Implementation note: the bit pattern of the text variant is GUARANTEED to be consistent with the built-in Cedar type TEXT, although the types will not agree either at compile-time or runtime. This means that one can Rope.Text or REF TEXT interchangeably provided that the runtime type is not examined, that the contents are not modified, and provided that the compiler can be fooled (via LOOPHOLE). Since REF TEXT is bitwise compatible with Mesa LONG STRING for lengths < 32K characters, it is OK to pass flat ropes to procedures that expect LONG STRING, provided that those routines do not modify the contents.

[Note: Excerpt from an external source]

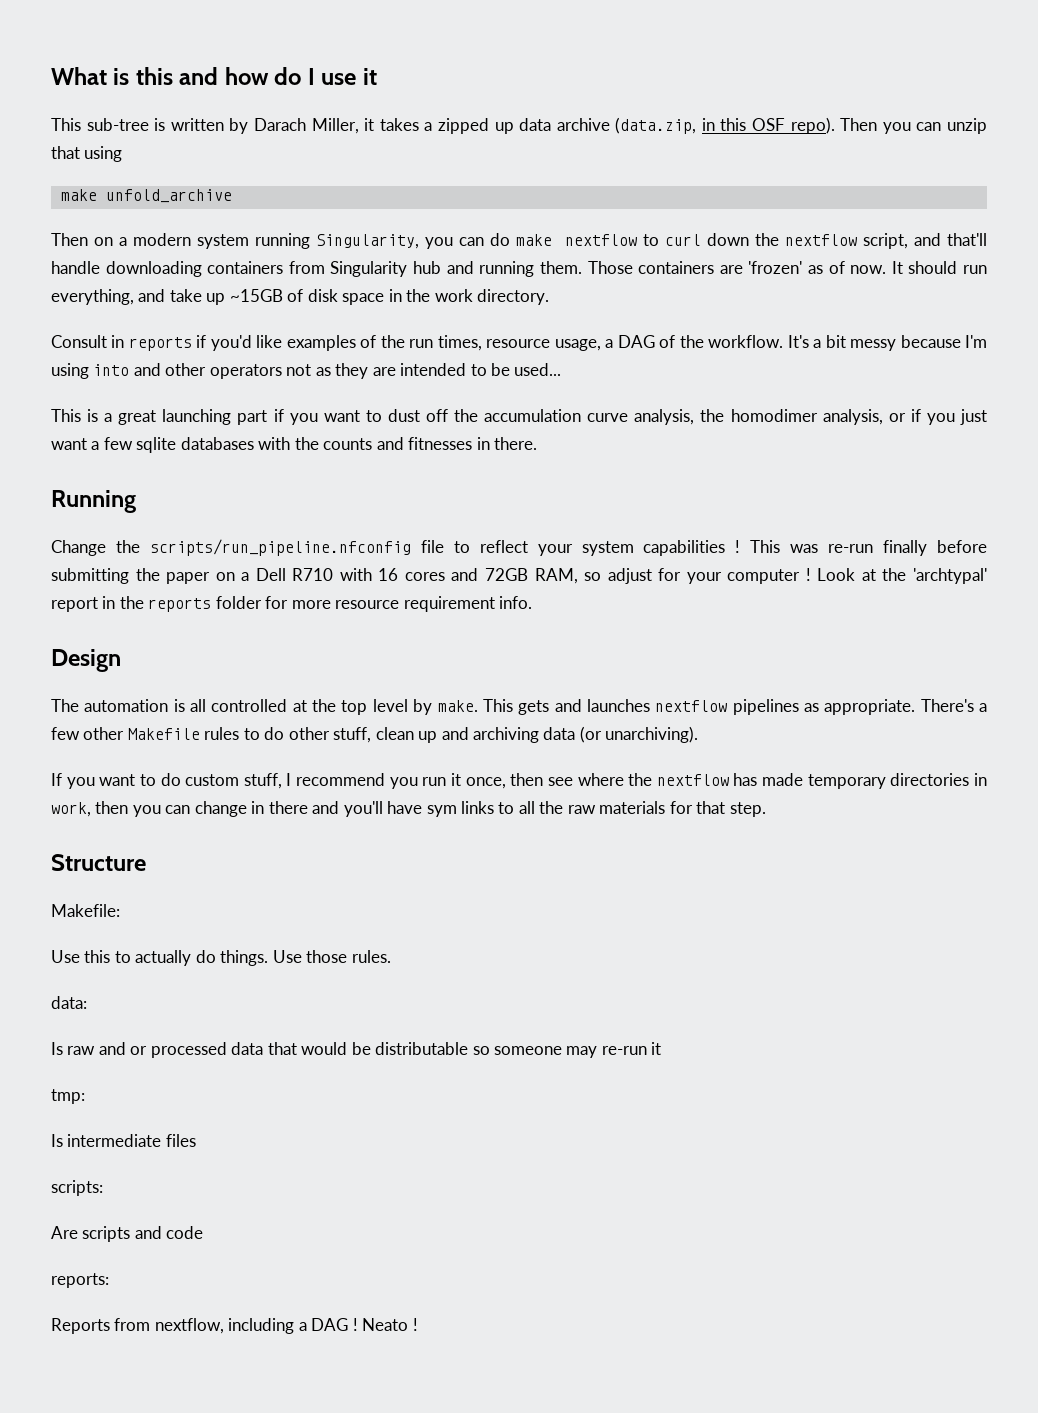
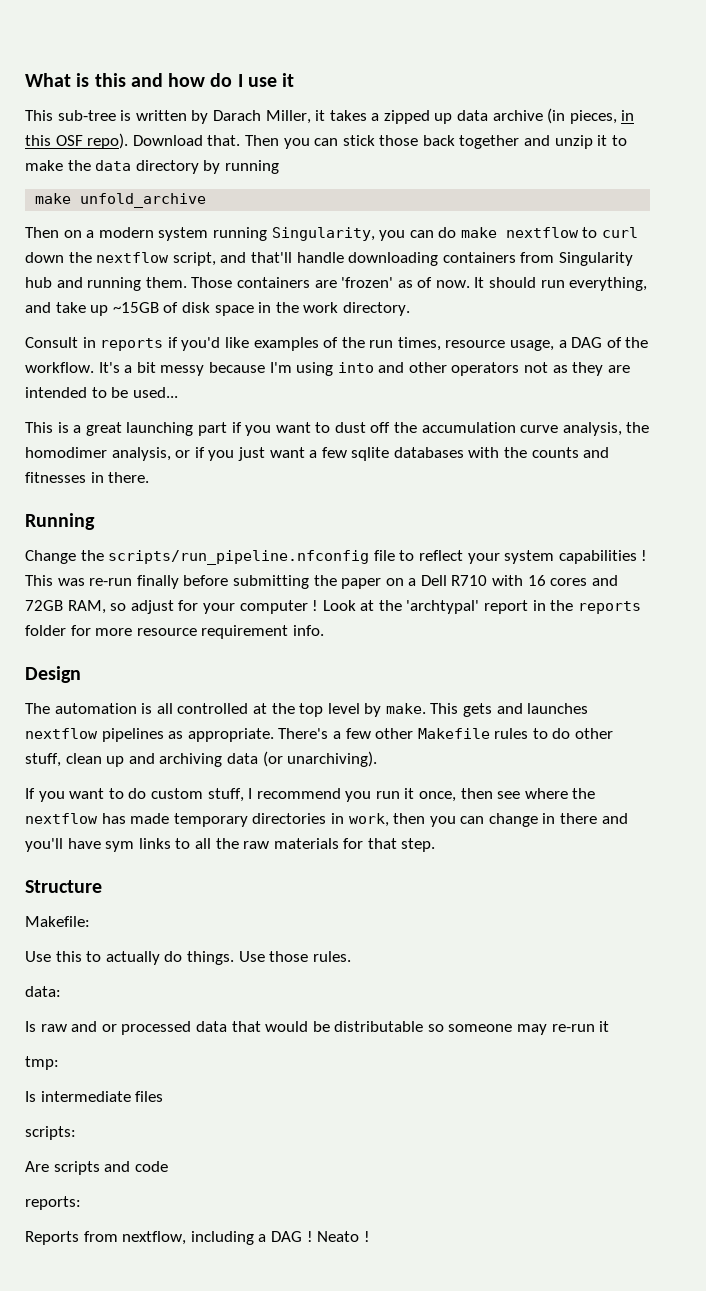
[615,117,697,134] (data.zip, -> [547,108,617,124] (in pieces,
(835, 125) none -> [132,135,241,146] Download that.
[947,118,988,134] [51,146,123,162] unzip that using -> [342,135,627,149] [25,160,279,174] stick those back together and unzip it to make the data directory by running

For short STRING you are on your own (see ConvertUnsafe).
DIRECTORY
Basics USING [Comparison, UnsafeBlock];
Rope: CEDAR DEFINITIONS = BEGIN
Part 1: Basic operations and definitions
ROPE: TYPE = REF RopeRep;
XROPE: TYPE = REF XRopeRep; -- a supertype of ROPE for larger character sets (see XRope)
Comparison: TYPE = Basics.Comparison;
Stand-in for Basics.Comparison
UnsafeBlock: TYPE = Basics.UnsafeBlock;
Stand-in for Basics.UnsafeBlock
NoRope: ERROR;
... is signalled if rope is invalid variant or some other invariant has broken. This is a serious error, and indicates that either storage is corrupted, or the user has supplied a bad routine when making a rope, or some other nasty bug.
Note: BoundsFault = RuntimeError.BoundsFault; it is raised by many of the Rope operations.
There are no values of a len parameter that raise errors: if len is too long it is shortened to indicate the rest of the rope, and if len < 0 the behavior will be as if len = 0.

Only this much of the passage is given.